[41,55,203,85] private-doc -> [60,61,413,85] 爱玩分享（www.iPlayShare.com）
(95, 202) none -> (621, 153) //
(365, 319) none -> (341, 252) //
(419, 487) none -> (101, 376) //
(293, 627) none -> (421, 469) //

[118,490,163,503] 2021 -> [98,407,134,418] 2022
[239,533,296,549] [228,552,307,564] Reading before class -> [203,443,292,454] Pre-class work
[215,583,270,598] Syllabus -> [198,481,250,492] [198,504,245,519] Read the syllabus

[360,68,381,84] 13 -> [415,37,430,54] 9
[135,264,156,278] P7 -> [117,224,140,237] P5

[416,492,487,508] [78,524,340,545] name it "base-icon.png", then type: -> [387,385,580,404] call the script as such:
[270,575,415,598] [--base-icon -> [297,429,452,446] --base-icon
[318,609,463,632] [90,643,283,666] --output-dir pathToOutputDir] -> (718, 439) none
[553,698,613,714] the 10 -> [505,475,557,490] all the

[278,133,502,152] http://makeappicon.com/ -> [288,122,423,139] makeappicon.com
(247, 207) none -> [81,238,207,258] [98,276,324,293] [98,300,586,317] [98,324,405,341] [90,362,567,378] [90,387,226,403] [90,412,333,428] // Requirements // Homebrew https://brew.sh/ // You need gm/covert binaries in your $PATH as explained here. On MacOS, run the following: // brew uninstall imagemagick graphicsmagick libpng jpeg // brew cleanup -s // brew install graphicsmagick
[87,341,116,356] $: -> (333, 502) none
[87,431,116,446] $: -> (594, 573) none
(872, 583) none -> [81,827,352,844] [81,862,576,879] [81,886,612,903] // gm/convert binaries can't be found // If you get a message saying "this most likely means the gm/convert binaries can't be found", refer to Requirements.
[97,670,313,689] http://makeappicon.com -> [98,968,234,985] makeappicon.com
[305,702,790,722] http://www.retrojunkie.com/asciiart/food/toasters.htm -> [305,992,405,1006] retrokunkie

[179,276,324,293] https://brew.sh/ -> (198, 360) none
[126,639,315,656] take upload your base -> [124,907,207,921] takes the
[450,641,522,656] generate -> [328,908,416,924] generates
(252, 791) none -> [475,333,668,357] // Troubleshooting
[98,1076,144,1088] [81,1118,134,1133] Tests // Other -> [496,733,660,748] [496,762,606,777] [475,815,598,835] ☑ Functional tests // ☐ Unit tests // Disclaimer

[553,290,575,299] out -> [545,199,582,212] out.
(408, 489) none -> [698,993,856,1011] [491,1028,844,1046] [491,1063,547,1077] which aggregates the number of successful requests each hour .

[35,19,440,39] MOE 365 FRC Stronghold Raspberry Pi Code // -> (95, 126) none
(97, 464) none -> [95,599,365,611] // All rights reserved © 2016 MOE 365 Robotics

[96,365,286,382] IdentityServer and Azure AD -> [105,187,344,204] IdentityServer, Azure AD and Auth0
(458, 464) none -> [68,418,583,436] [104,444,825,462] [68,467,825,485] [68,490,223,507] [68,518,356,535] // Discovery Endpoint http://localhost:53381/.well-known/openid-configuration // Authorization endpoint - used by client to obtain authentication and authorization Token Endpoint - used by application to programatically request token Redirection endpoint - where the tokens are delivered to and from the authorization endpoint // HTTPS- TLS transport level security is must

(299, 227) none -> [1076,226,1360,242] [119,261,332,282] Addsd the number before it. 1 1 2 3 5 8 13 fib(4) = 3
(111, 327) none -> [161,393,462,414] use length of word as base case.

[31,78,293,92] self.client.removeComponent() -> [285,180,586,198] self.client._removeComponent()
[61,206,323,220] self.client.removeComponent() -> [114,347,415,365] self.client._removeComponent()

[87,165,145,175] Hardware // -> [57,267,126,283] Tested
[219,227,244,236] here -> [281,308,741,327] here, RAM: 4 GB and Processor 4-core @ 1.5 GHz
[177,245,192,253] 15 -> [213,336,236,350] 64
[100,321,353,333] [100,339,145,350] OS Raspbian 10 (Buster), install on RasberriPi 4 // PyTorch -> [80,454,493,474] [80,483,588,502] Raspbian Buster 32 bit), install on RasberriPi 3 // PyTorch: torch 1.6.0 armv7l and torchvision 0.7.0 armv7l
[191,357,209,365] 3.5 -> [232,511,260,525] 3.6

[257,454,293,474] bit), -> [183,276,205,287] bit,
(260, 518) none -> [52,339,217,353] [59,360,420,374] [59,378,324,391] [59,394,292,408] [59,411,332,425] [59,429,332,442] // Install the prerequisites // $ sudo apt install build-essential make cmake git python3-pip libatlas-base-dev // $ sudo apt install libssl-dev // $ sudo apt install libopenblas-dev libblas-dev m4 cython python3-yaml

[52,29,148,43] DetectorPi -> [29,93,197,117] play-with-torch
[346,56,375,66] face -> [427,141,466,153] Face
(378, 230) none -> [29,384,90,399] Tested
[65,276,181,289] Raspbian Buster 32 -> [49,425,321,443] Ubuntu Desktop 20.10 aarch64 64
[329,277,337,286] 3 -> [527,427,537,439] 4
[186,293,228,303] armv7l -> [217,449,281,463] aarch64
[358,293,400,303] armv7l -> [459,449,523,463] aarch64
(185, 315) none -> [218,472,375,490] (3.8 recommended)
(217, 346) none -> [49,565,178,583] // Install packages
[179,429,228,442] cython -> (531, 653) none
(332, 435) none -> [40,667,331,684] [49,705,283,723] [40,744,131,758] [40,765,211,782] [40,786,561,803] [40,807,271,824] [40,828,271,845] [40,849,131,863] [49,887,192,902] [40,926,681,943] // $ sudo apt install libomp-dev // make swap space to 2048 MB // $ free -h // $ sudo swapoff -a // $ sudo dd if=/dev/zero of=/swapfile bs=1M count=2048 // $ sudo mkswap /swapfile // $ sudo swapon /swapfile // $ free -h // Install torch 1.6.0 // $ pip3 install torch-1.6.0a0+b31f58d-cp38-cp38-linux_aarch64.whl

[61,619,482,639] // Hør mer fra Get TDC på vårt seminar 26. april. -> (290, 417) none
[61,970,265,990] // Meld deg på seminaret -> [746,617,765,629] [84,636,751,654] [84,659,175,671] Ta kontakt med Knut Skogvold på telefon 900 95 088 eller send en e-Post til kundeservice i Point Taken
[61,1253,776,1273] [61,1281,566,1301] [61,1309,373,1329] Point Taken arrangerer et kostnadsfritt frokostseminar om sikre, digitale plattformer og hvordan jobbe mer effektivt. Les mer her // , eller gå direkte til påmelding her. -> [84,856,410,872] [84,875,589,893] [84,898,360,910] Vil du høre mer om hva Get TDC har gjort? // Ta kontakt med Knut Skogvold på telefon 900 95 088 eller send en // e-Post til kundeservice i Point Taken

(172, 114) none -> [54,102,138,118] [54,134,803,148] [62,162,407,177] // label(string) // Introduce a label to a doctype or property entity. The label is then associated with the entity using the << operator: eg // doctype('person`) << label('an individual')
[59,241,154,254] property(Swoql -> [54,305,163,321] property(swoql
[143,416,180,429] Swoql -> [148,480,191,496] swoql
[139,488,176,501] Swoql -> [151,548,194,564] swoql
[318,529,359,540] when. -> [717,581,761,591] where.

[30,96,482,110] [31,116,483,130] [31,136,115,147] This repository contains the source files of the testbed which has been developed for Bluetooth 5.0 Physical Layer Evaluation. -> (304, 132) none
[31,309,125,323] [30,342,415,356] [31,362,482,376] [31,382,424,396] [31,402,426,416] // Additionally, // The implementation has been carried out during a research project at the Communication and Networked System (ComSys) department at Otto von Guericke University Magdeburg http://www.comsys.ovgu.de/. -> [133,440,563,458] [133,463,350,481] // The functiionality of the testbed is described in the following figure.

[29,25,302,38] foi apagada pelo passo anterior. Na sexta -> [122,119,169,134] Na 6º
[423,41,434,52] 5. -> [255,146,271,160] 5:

──────────

**Activity**
Within the listing above, filter for lines holding the string "Taken" and copy each one.

**Response to the task**
[61,970,265,990] // Meld deg på seminaret -> [746,617,765,629] [84,636,751,654] [84,659,175,671] Ta kontakt med Knut Skogvold på telefon 900 95 088 eller send en e-Post til kundeservice i Point Taken
[61,1253,776,1273] [61,1281,566,1301] [61,1309,373,1329] Point Taken arrangerer et kostnadsfritt frokostseminar om sikre, digitale plattformer og hvordan jobbe mer effektivt. Les mer her // , eller gå direkte til påmelding her. -> [84,856,410,872] [84,875,589,893] [84,898,360,910] Vil du høre mer om hva Get TDC har gjort? // Ta kontakt med Knut Skogvold på telefon 900 95 088 eller send en // e-Post til kundeservice i Point Taken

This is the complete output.